La première est que ce type d’argumentation universaliste a immédiatement connu des restrictions. Rousseau lui-même, le plus radical des philosophes défenseurs de l’égalité, propose dans l’Émile une éducation différente selon le genre et fondamentalement inégalitaire (ce qui lui vaudra d’ailleurs dès le 18e siècle la critique d’une féministe comme Mary Wollstonecraft qui dénonçait dans la Défense des droits des femmes (1792) les incohérences et des contradictions de sa pensée en ce domaine). Ce genre de restrictions traversera également la politique des Révolutionnaires qui n'accorderont le droit de vote qu’aux « citoyens actifs » au détriment des citoyens « passifs » (essentiellement les pauvres des villes) et bien entendu des femmes. En France, le suffrage deviendra « universel » en 1848 seulement, mais les femmes devront encore attendre 1944 et la Libération pour se voir accorder le droit de vote. Semblablement, en 1802, Napoléon Bonaparte, alors premier consul, n’aura pas de scrupules à rétablir l’esclavage dans les colonies françaises, aboli pourtant par la Convention en 1794.

Le système argumentatif développé par Descartes et les philosophes des Lumières conservera cependant toujours son potentiel d’universalisation. Ainsi, lorsque la Révolution énonce la Déclaration des droits de l’homme et du citoyen, Olympe de Gouges dénonce quant à elle, à travers sa Déclaration des droits de la femme et de la citoyenne de 17914, l’exclusion des femmes de la sphère publique et politique, exclusion exercée spontanément par les Révolutionnaires. Elle avait d’ailleurs été précédée dans cette voie par Condorcet qui, l’année précédente, défendait déjà l’admission des femmes au droit de cité, en distinguant à nouveau l’égalité naturelle des femmes et des hommes (fondée sur leur intériorité raisonnable et sensible), de leurs différences extérieures ne résultant que de l’éducation et de « l’existence sociale »5. Bien entendu, c’est au nom de ce même principe d’universalité que les suffragettes réclameront de plus en plus vivement le droit de vote dans les différents pays occidentaux (et ailleurs aussi).

On remarquera que l’argumentation universaliste a une influence en profondeur sans doute moins visible, malgré toutes les restrictions6 que d’aucuns veulent ou ont voulu lui imposer : c’est cet argument qui explique, au moins pour une part, que des assemblées exclusivement ou majoritairement masculines aient pu accorder le droit de vote aux femmes ainsi que plus tard la dépénalisation de l’avortement.

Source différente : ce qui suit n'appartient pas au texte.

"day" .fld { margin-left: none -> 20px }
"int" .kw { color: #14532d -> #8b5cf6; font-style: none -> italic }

Il faut bien supposer que ces parlementaires ont été sensibles, même si ce fut souvent avec beaucoup de retard et de délais, aux principes universels d’égalité et de liberté individuelle (inscrits dans la plupart des constitutions avant d’être repris dans la Déclaration universelle des droits de l’homme de l’Organisation des Nations Unies), pour étendre à toutes les femmes des droits qui étaient abusivement réservés aux hommes.

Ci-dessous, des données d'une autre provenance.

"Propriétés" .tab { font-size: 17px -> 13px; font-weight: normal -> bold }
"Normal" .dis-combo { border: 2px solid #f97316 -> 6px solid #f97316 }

Il faut revenir à ce propos sur la question de l’esclavage et de la colonisation. Contrairement à ce que prétendent les militants décoloniaux, la traite des Noirs puis la colonisation ne se sont pas effectuées sous le paravent de l’universalisme de Lumières : au niveau idéologique (masquant bien entendu d’abord des intérêts économiques), ces entreprises se sont faites au nom de la Foi d’abord, puis de la Civilisation, du Progrès, du Développement ensuite et surtout de la supposée supériorité de la race blanche, qui sont des valeurs foncièrement hiérarchiques à l’opposé des valeurs universelles d’égalité et de liberté. Le fait que la traite des Noirs en particulier ait culminé au 18e siècle n’est pas du tout la preuve qu’elle soit liée à la philosophie des Lumières, la concomitance (très approximative d’ailleurs) des deux événements ne permettant pas de conclure à une relation de causalité7. Plusieurs faits démontrent le contraire.

Ainsi, l’on a retrouvé dans les Cahiers de doléances adressés au roi à la veille de la Révolution le « vœu » du village de Champagney qui condamne l’esclavage des « nègres » et demande son abolition, alors qu’aucun habitant de ce village n’avait sans doute rencontré à l’époque d’esclave ni de Noir. Même si une telle doléance fut rare, d’autres cahiers demandent l’abolition de l’esclavage mais également de la traite au nom de la foi chrétienne et de l’humanité commune : l’universalisme des Lumières a suffisamment pénétré les esprits pour que des paysans français ne se soucient pas uniquement du sort de leur groupe d’appartenance (comme dans les sociétés traditionnelles) et considèrent qu’une institution comme l’esclavage, aussi répandu de par le monde soit-il, contrevient aux principes d’une nature commune à tous les individus.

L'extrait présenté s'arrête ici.